Vasanthkumar Muthukumar, Vijayalakshmi Ramshankar, Deepika Dash, Yasasve Madhavan, David Raj Arockia Raj, Latha Balasubramani206
Background: Endometrial cancer exhibits substantial molecular heterogeneity with important implications for prognosis and therapeutic selection. While TCGA has defined distinct molecular subgroups, real-world data integrating next-generation sequencing (NGS) to identify actionable alterations and pathway-level dependencies remain limited. This study aimed to characterize the mutational landscape of endometrial cancer using targeted NGS and to evaluate clinically relevant genomic alterations that may inform precision oncology strategies. Methods: A total of 64 endometrial cancer samples were subjected to targeted NGS using a comprehensive oncology panel covering key cancer-related genes.

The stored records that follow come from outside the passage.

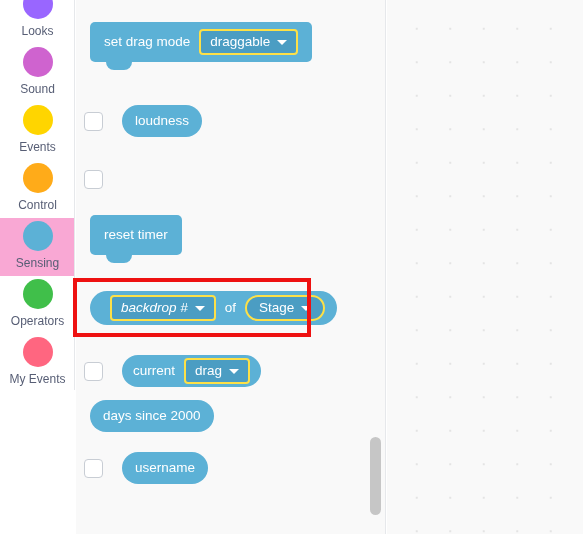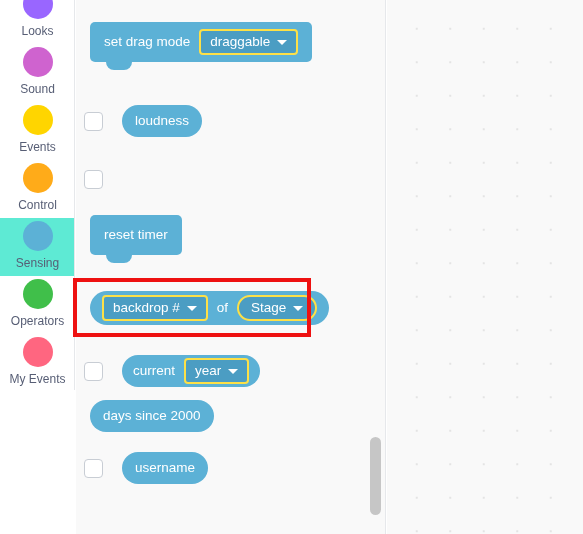"Sensing" .cat-item.selected { background: #5eead4 -> #f9a8d4 }
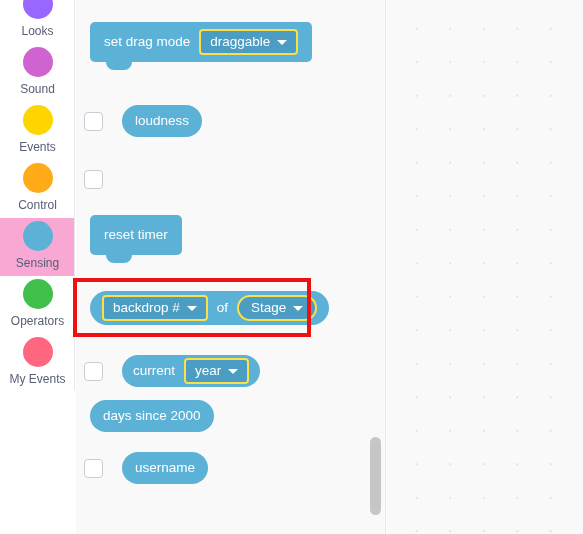"backdrop #" span.field { font-style: none -> italic; margin-left: 0 -> 8px }
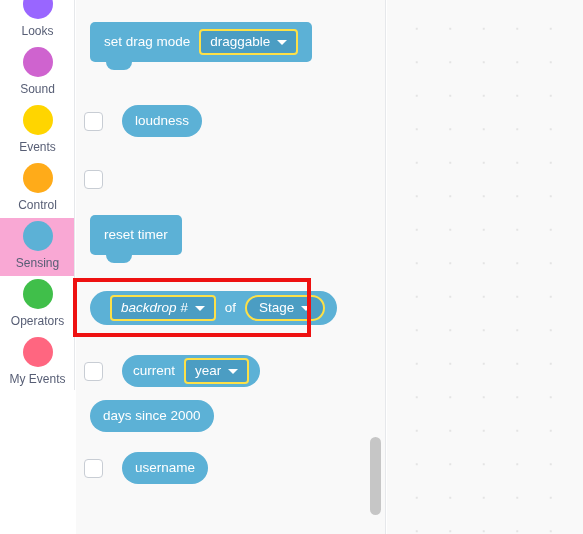"year" span { text: year -> drag }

High-quality genomic DNA was extracted, libraries were prepared, and sequencing was performed on an Illumina platform. Bioinformatic analysis included variant calling for single-nucleotide variants and small insertions/deletions, followed by clinical annotation according to ACMG/AMP and ASCO/CAP guidelines. Identified alterations were correlated at gene, pathway, and molecular subgroup levels, including inference of TCGA molecular classes. Results: Somatic mutations were detected across multiple oncogenic pathways. The PI3K–AKT–mTOR pathway was the most frequently altered, with PTEN mutations in 51.6% and PIK3CA mutations in 31.3% of cases. TP53 alterations were identified in 17.2%, consistent with an aggressive molecular subset. Alterations in FGFR2 and KRAS were each observed in 14.1% of cases, highlighting RAS–MAPK pathway involvement. DNA damage response alterations included POLE mutations (6.3%) and MMR gene alterations (MLH1/PMS2, ~6–7%), supporting molecular stratification relevant to immunotherapy. Overall, the cohort was predominantly classified as no specific molecular profile (NSMP), followed by TP53-aberrant, MMR-deficient, and POLE-ultramutated subgroups. Conclusions: Targeted NGS revealed a high prevalence of actionable genomic alterations in endometrial cancer, predominantly driven by PI3K–AKT–mTOR pathway dysregulation. Molecular subclassification identified clinically relevant subsets with potential implications for targeted therapy and immunotherapy selection. These findings support the integration of routine NGS-based profiling into endometrial cancer management to enable precision-guided therapeutic decision-making in real-world clinical settings.